MNRTV NEWS, Kota Cilegon — Program pemberdayaan masyarakat Kampoeng Programming resmi memasuki usia satu tahun. Berawal dari inisiatif sederhana untuk membuka akses belajar teknologi bagi warga Lebak Denok, program ini berkembang menjadi gerakan pendidikan berbasis gotong royong yang melibatkan masyarakat, pemerintah, akademisi, dan dunia usaha.
Kampoeng Programming lahir tanpa fasilitas memadai ataupun anggaran besar. Seluruh kegiatan berjalan berkat dukungan warga dan tenaga sukarela. Rumah warga hingga pos ronda menjadi ruang belajar, sementara bantuan “sen demi sen”—baik berupa dana, waktu, maupun tenaga—menjadi fondasi keberlanjutan program ini.
Selama setahun, jaringan kolaborasi semakin luas. Sejumlah tokoh dan institusi memberikan dukungan nyata:
H. Sokhidin, S.H., Wakil Ketua I DPRD Kota Cilegon, memfasilitasi kebutuhan pembelajaran sekaligus memberi dukungan moral.
Annisa M.A. Mahesa, S.E., B.Com, anggota DPR RI, memberikan bantuan 10 laptop dan bersedia menjadi mentor tamu.
Lurah Lebak Denok, Nur Cholis, S.E., menyediakan ruang, dukungan penuh, serta memberikan legitimasi bagi seluruh kegiatan pemberdayaan.
Dukungan akademisi juga hadir dari berbagai kampus, seperti Politeknik Industri Petrokimia Banten, Unbaja, STAK Cilegon, POLGRI Banten, UNIVAL, UNTIRTA, UNJANI, hingga Purdue University USA. Media AWPI dan AsMEN turut berperan menyebarkan informasi agar semangat gerakan ini menjangkau publik lebih luas.
Kampoeng Programming tidak hanya fokus pada coding, desain, atau literasi digital. Program bahasa asing bahkan menjadi kelas yang paling diminati.
Saat ini warga dapat mengikuti pembelajaran:
Bahasa Korea — oleh Mr. Kim Chang Su & Oeuni.Maya
Bahasa Mandarin — oleh Laoshi Linda, relevan dengan kebutuhan industri di Cilegon
Bahasa Inggris — oleh Ms. Adelyne, sebagai bekal pendidikan, karier, dan kebutuhan digital
Sebagian besar kelas diberikan dengan biaya sangat terjangkau bahkan gratis, sehingga membuka akses pendidikan yang selama ini sulit dijangkau warga.

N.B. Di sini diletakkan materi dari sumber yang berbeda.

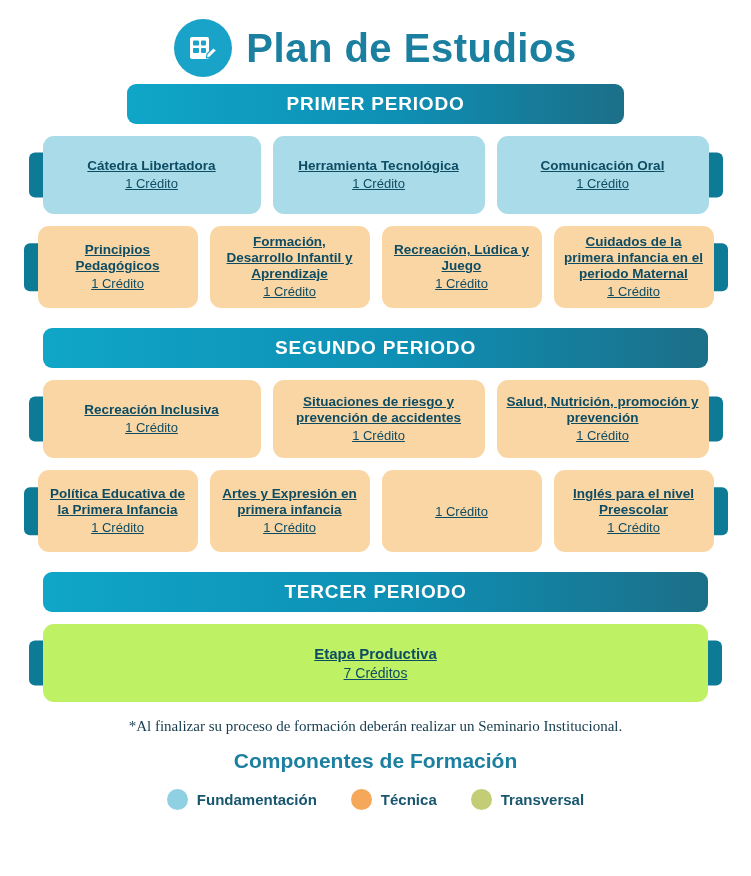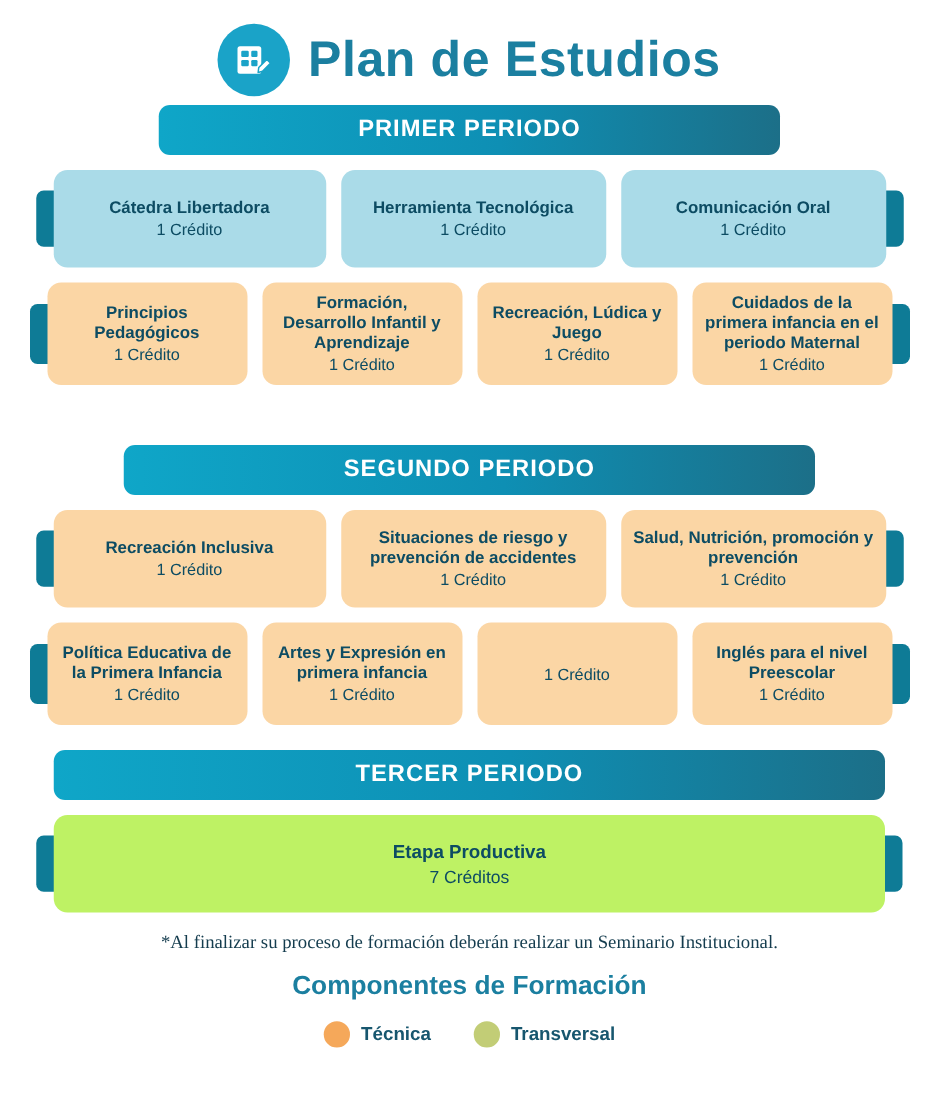"Cátedra Libertadora" .row { text-decoration: none -> underline }
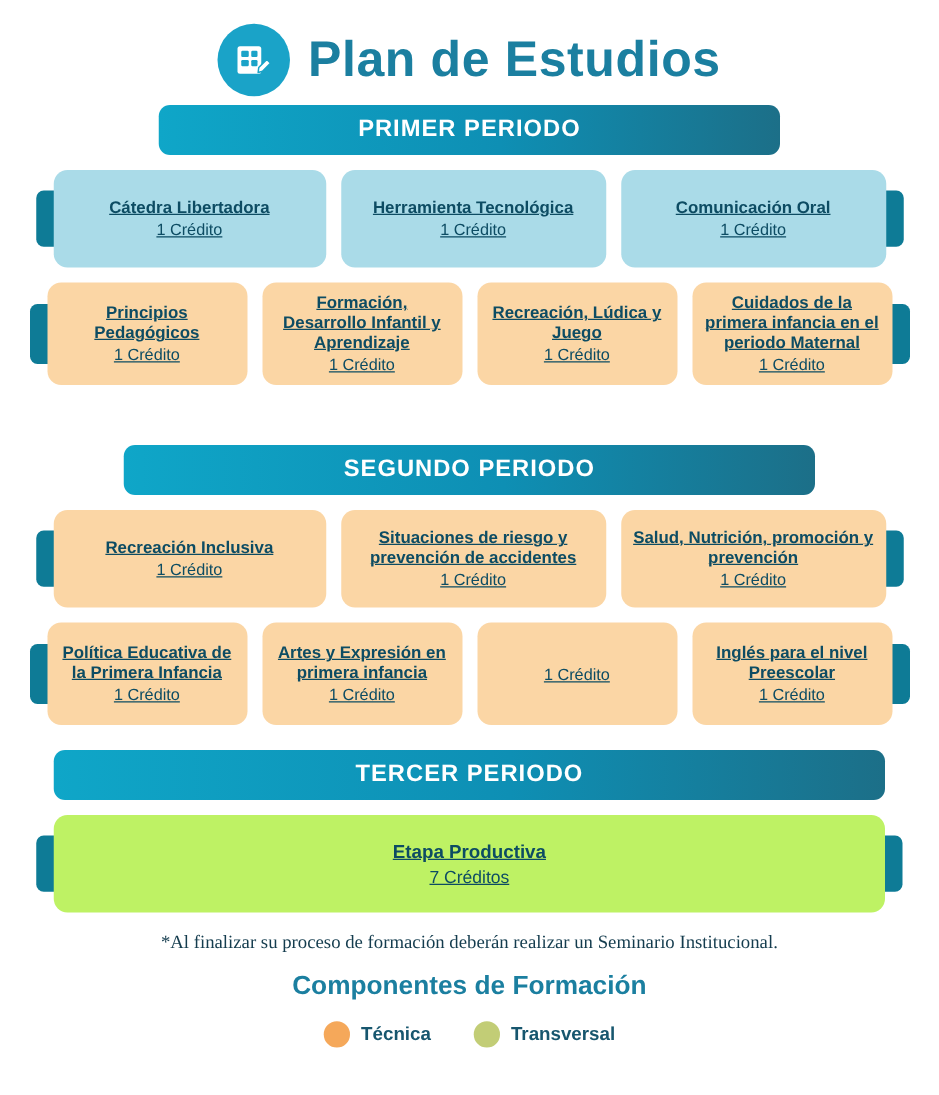"SEGUNDO PERIODO" .band.w2 { margin-top: 28px -> none; width: 553px -> 665px }
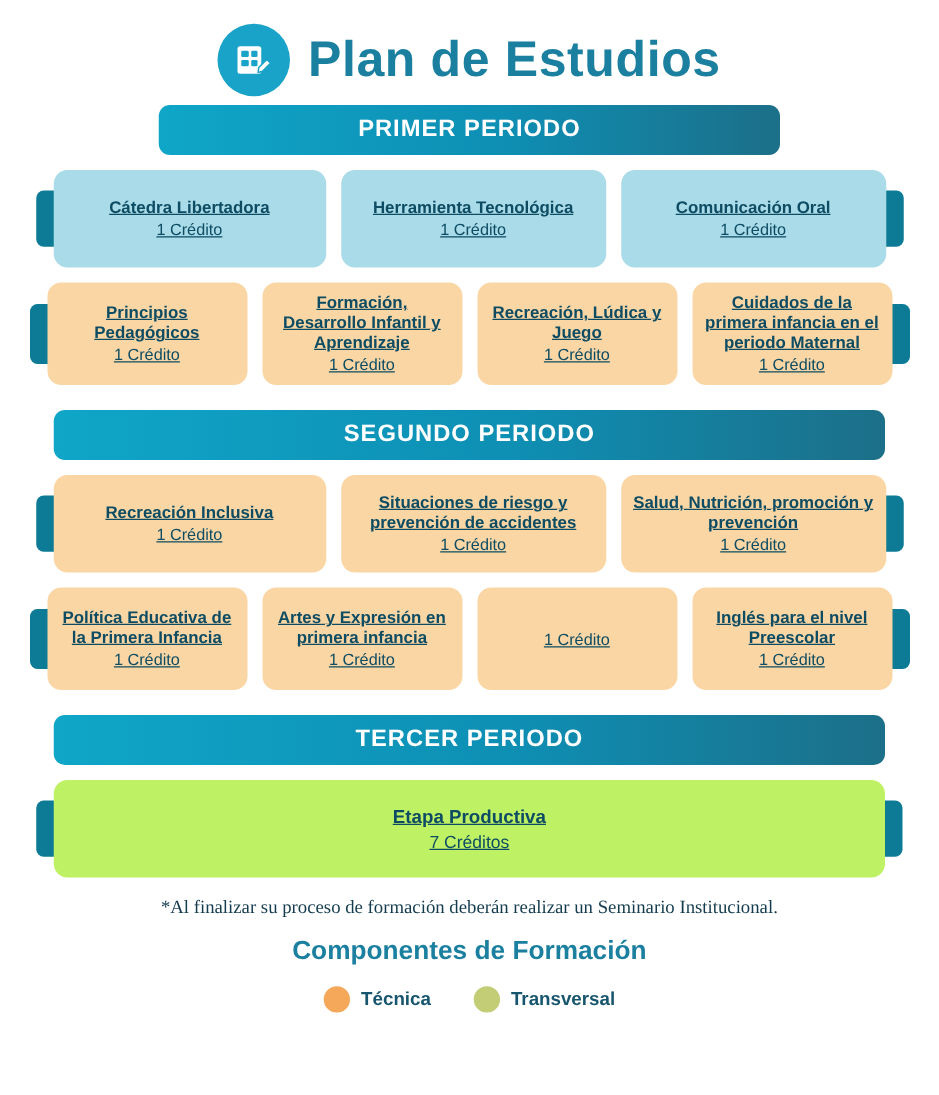"Fundamentación" div.legend-item { html: none -> <div> <span></span> <span>Fundamentación</span> </div> }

Selama satu tahun berjalan, program ini telah memberikan dampak nyata:
Anak-anak yang awalnya belum bisa mengetik kini mampu membuat website sederhana.
Ibu rumah tangga mulai memahami teknologi dan memaksimalkan penjualan daring.
Remaja yang sebelumnya kehilangan arah kini mempelajari desain, editing, coding, hingga bahasa asing dan mulai merintis mimpi baru.
Meski program berkembang, berbagai keterbatasan masih dihadapi, seperti kurangnya laptop, jaringan wifi yang belum stabil, fasilitas belajar terbatas, hingga kebutuhan dasar seperti air minum dan snack peserta yang belum selalu tersedia. Namun semangat gotong royong membuat semua aktivitas tetap berjalan.
Kampoeng Programming kini menjadi simbol bahwa perubahan dapat lahir dari langkah kecil dan kerja kolektif masyarakat akar rumput. Ke depan, program ini menargetkan ruang belajar yang lebih layak, perangkat yang memadai, kurikulum yang lebih terstruktur, serta mampu menjangkau lebih banyak warga.
Satu tahun perjalanan ini menjadi bukti bahwa ketika kolaborasi dan kepedulian berjalan bersama, tidak ada mimpi yang terlalu kecil untuk diwujudkan.